Get subnets and NICs associated with a given NSG for all subscriptions

0
votes

I am new to PS.... trying to get NSGs in a given subscription (and once this works to do this for all subscriptions) to show the following properties (NSG Name, Location, Resource Group, Subnet, NIC).

I am using the below script from Getting list of NSG and corresponding Subnet or NIC but it lists same information for each NSG multiple times equal to the number of NSGs in the subscription so it has to be something wrong in the script

$azNsgs = Get-AzNetworkSecurityGroup
       
 foreach ( $azNsg in $azNsgs ) {

 if ($azNsg.Subnets.Id -ne $null) {

     $NsgSubnets = $azNsg.Subnets.Id.Split('/')[-1]

}
         Get-AzNetworkSecurityGroup | `
            Select-Object `
            @{name = 'NSG Name'; expression = {$azNsg.Name} },  `
            @{name = 'Location'; expression = {$azNsg.Location} }, `
            @{name = 'Resource Group Name'; expression = {$azNsg.ResourceGroupName} },  `
            @{name = 'Subnets'; expression = $NsgSubnets } 
       
}

Also would like the script to ignore null values for NIC/Subnet as some NSGs would be assigned to Subnets whilst others to NICs Finally an NSG could be assigned to multiple subnets/NICs so how do I get the $azNsg.Subnets.Id.Split('/')[-1] part working for multiple entries in Subnets.Id or NetworkInterfaces.Id and not just the last one ?

Thanks

1
powershellazure-nsg
You do not need to call Get-AzNetworkSecurityGroup the second time inside of your foreach loop.
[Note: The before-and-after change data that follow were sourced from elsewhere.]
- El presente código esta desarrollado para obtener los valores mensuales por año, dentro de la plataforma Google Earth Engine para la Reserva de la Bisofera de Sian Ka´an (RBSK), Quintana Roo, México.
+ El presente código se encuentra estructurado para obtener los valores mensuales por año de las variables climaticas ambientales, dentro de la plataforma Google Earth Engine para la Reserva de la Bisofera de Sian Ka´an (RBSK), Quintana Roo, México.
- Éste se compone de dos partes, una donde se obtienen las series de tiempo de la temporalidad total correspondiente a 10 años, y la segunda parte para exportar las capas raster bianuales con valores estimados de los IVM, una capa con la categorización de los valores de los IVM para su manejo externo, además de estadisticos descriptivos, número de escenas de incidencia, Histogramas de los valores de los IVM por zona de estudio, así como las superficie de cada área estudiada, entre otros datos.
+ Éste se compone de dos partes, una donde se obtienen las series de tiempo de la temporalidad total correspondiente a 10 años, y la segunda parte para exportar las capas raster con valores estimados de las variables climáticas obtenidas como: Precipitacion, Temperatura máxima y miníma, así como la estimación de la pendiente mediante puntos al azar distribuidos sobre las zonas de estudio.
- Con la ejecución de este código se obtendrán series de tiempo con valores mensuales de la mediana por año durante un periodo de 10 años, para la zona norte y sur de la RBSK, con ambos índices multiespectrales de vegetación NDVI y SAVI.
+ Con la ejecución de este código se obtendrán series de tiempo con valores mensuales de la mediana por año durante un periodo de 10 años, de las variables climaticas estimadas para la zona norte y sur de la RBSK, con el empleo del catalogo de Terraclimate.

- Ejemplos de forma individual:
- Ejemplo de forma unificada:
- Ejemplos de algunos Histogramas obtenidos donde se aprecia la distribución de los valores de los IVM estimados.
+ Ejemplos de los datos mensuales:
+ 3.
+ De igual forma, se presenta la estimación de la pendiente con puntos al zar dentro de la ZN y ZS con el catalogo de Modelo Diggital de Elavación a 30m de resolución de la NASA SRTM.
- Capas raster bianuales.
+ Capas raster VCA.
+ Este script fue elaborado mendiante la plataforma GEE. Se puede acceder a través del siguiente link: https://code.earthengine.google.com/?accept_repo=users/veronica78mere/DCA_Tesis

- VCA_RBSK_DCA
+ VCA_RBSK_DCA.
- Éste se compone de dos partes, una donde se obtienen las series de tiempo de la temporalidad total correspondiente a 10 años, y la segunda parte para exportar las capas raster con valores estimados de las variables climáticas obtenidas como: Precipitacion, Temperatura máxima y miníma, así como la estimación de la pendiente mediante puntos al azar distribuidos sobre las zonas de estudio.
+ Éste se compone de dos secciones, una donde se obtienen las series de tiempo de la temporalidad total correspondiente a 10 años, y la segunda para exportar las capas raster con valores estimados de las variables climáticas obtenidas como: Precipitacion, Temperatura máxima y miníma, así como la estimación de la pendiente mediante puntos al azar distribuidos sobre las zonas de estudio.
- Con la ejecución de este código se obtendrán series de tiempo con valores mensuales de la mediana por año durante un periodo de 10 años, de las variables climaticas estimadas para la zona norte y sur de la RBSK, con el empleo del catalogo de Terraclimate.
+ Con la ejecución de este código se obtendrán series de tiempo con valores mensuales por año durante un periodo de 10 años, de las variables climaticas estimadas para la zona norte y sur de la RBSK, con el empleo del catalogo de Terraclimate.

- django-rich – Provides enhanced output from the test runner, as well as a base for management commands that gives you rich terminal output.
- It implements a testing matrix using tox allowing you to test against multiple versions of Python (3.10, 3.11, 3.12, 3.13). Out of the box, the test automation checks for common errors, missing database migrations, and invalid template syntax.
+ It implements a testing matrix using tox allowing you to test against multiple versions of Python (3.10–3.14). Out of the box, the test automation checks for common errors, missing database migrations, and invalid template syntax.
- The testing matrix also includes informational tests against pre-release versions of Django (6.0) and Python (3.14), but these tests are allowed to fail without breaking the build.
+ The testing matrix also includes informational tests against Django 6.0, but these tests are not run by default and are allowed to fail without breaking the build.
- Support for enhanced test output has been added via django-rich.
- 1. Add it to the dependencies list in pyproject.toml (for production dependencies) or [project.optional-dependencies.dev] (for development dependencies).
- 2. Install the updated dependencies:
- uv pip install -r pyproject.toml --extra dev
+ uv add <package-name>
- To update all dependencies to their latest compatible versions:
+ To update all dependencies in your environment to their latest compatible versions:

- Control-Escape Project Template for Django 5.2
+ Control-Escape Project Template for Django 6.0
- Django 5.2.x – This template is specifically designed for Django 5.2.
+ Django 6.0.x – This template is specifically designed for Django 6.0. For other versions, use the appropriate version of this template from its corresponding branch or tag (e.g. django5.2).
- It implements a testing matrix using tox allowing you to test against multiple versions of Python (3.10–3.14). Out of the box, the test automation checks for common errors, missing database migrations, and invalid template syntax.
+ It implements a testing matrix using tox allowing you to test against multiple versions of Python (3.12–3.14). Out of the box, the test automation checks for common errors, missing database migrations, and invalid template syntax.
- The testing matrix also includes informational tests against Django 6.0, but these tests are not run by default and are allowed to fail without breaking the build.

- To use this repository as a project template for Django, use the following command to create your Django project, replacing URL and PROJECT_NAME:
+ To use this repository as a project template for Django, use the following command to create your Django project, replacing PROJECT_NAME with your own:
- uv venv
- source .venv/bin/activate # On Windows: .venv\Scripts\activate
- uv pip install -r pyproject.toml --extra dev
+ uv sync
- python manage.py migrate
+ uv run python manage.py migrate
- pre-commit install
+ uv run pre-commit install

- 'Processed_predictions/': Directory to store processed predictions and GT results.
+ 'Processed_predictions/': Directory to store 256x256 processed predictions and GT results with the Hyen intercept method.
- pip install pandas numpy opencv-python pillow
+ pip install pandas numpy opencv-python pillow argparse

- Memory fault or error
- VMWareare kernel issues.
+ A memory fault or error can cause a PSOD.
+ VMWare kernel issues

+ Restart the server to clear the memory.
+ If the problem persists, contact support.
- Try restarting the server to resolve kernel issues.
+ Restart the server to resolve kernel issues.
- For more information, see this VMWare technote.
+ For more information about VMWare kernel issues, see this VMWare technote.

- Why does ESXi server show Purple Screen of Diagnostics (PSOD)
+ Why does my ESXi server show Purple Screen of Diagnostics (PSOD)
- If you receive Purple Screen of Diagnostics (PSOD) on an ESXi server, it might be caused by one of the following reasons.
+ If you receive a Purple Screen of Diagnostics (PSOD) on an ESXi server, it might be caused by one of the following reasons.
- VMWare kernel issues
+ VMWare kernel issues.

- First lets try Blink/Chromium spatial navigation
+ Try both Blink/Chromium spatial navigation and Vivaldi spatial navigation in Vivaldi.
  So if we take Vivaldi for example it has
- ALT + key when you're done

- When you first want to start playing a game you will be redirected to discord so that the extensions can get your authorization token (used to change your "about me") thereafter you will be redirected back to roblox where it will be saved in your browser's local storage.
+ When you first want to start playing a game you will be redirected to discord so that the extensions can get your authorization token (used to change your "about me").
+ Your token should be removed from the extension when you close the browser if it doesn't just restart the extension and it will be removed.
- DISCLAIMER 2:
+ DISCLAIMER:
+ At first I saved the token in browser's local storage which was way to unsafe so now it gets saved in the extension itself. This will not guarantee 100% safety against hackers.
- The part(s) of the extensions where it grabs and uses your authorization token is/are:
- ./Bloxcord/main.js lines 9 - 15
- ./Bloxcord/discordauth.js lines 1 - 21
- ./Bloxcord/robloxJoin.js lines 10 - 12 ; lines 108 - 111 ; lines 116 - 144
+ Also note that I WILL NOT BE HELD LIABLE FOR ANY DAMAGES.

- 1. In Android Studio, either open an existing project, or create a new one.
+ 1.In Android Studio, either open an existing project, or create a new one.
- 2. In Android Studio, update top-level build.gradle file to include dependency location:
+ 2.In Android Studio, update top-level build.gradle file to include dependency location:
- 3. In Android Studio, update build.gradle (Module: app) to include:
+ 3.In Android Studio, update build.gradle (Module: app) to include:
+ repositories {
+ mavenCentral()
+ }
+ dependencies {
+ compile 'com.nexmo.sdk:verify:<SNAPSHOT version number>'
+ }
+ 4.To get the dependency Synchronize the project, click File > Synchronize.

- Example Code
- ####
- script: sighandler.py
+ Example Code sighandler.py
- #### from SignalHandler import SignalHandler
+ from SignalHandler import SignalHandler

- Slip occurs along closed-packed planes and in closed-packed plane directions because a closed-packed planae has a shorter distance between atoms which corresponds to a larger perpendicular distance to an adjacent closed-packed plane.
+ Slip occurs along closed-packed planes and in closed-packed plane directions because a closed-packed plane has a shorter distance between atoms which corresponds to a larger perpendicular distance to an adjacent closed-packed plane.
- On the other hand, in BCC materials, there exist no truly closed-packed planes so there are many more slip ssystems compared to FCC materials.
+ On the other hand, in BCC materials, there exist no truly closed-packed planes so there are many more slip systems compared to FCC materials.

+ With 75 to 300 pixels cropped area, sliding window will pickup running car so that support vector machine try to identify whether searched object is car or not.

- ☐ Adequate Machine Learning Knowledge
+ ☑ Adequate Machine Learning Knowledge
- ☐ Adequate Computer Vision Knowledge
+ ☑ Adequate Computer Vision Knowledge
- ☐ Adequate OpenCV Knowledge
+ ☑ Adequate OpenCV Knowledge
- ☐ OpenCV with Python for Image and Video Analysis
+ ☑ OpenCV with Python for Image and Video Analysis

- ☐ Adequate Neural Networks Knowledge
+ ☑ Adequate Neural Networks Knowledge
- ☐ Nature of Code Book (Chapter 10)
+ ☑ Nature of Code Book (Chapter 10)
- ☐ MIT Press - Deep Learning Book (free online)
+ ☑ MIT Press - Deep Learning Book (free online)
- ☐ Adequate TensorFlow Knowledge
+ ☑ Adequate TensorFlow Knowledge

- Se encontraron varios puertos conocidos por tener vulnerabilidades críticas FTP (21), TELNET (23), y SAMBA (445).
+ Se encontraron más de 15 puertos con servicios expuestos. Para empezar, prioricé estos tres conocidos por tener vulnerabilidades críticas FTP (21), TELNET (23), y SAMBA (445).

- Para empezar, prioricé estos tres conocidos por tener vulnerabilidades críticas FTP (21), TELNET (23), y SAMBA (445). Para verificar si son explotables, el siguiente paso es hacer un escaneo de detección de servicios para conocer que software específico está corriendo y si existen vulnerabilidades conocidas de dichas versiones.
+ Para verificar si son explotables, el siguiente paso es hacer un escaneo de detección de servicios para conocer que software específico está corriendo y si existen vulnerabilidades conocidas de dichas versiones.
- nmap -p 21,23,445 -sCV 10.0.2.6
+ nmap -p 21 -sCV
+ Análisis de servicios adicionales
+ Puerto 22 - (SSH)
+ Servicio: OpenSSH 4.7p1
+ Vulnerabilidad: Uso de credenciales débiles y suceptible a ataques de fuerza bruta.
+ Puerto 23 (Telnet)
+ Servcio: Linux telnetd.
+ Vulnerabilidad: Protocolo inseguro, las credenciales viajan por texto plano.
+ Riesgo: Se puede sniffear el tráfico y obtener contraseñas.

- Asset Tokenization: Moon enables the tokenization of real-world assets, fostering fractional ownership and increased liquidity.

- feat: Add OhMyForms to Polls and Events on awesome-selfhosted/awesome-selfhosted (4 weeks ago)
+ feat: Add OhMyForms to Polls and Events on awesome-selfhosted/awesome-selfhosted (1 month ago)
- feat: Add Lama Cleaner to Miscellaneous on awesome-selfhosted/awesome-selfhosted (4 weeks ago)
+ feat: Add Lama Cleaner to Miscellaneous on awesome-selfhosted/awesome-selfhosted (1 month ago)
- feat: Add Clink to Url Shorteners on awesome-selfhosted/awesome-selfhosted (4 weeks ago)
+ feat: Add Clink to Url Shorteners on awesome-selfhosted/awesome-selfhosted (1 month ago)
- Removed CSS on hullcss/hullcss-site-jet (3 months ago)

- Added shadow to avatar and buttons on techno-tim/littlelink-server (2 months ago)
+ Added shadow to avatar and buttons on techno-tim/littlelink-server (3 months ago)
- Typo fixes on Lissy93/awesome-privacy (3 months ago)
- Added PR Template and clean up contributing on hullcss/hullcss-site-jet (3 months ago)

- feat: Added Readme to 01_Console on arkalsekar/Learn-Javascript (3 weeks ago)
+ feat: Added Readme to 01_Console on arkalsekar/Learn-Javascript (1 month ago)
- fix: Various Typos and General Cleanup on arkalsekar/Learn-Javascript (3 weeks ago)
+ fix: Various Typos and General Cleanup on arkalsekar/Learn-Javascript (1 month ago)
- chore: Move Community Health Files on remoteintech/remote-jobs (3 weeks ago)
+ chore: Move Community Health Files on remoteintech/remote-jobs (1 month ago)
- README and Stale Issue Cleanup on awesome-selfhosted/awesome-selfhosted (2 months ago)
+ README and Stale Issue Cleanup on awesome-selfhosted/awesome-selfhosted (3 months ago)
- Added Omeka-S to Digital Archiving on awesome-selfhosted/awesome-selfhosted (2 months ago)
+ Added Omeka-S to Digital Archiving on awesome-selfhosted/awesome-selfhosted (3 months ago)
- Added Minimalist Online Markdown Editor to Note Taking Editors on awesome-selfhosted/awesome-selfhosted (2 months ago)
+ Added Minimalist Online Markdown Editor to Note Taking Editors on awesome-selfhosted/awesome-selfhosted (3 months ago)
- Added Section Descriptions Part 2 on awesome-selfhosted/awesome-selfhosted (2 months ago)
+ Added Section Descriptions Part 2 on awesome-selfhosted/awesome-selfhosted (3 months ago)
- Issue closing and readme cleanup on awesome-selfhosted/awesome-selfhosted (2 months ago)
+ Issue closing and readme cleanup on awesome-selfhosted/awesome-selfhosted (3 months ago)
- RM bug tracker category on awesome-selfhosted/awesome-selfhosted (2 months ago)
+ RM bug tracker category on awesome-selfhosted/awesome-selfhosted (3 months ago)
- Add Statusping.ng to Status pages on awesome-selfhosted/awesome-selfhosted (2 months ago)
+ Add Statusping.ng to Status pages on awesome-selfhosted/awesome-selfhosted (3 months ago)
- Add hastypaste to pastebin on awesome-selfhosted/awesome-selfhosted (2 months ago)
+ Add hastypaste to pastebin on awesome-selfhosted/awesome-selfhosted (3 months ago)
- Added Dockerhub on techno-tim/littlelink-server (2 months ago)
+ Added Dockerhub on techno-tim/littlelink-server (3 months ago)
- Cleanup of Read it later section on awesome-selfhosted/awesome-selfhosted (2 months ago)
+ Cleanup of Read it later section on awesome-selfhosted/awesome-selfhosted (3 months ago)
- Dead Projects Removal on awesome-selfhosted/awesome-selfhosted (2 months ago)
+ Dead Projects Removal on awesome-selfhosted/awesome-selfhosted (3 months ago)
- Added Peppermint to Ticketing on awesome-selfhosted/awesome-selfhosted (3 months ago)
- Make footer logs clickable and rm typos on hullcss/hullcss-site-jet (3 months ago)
Just use $azNsg | Select-Object .....AdminOfThings
Many thanks @AdminOfThings.. that seems to have solved that part.. could you help me please with the second part of the query where I want to see subnets and/or NICs associated with each NSG and it should list all subnets/nics not just the last oneByteServe
Index [-1] gets the last element of an array. If you don't want only the last element, then you should remove that index. Since you are using an if statement to set $NsgSubnets, it is not reset for when there are no subnets. The first line of your foreach needs to be something like $NsgSubnets = $null.AdminOfThings
After looking at the linked post, I think I understand more of the issue. The subnet ID is a path and you only want the leaf of that path (the name only). You could try $NsgSubnets = $azNsg.Subnets.foreach({$_.Id.Split('/')[-1]})AdminOfThings

1 Answers

0
votes

You can do the following:

$azNsgs = Get-AzNetworkSecurityGroup
       
    foreach ( $azNsg in $azNsgs ) {

        $NsgSubnets = $null

        if (!$azNsg.Subnets.Id) {
            $NsgSubnets = $azNsg.Subnets.foreach({$_.Id.Split('/')[-1]})
        }

         $azNsg |
            Select-Object @{name = 'NSG Name'; expression = {$_.Name}},
                @{name = 'Location'; expression = {$_.Location}},
                @{name = 'Resource Group Name'; expression = {$_.ResourceGroupName}},  
                @{name = 'Subnets'; expression = {$NsgSubnets -join ','}}
       
    }

Overall improvements include:

  • You only need to run Get-AzNetworkSecurityGroup once since you are storing its output into a variable. You can simply retrieve its contents from the variable. This makes the code execute faster.
  • Since your objects could have multiple subnets, you need to handle the case when $azNsg.Subnets is an array of non-null objects. Using the foreach() method, you can process code against each element of that array. When PowerShell fully enumerates array output (as it does in the case without foreach()), your multiple subnet arrays become one large array on the final output. Then [-1] only returns the very last Id value.
  • Setting $NsgSubnets inside of an if statement without an else statement leads to bad data later in the code execution. If the network has a subnet, $NsgSubnets will be set and returned properly. However, if the next network has no subnet, you are not updating the value of $NsgSubnets. Therefore, it will output the previous network's subnet information in your Select-Object command.
  • You don't always need backticks for continuation. | and , separating elements automatically supports continuation. See Natural Line Continuations.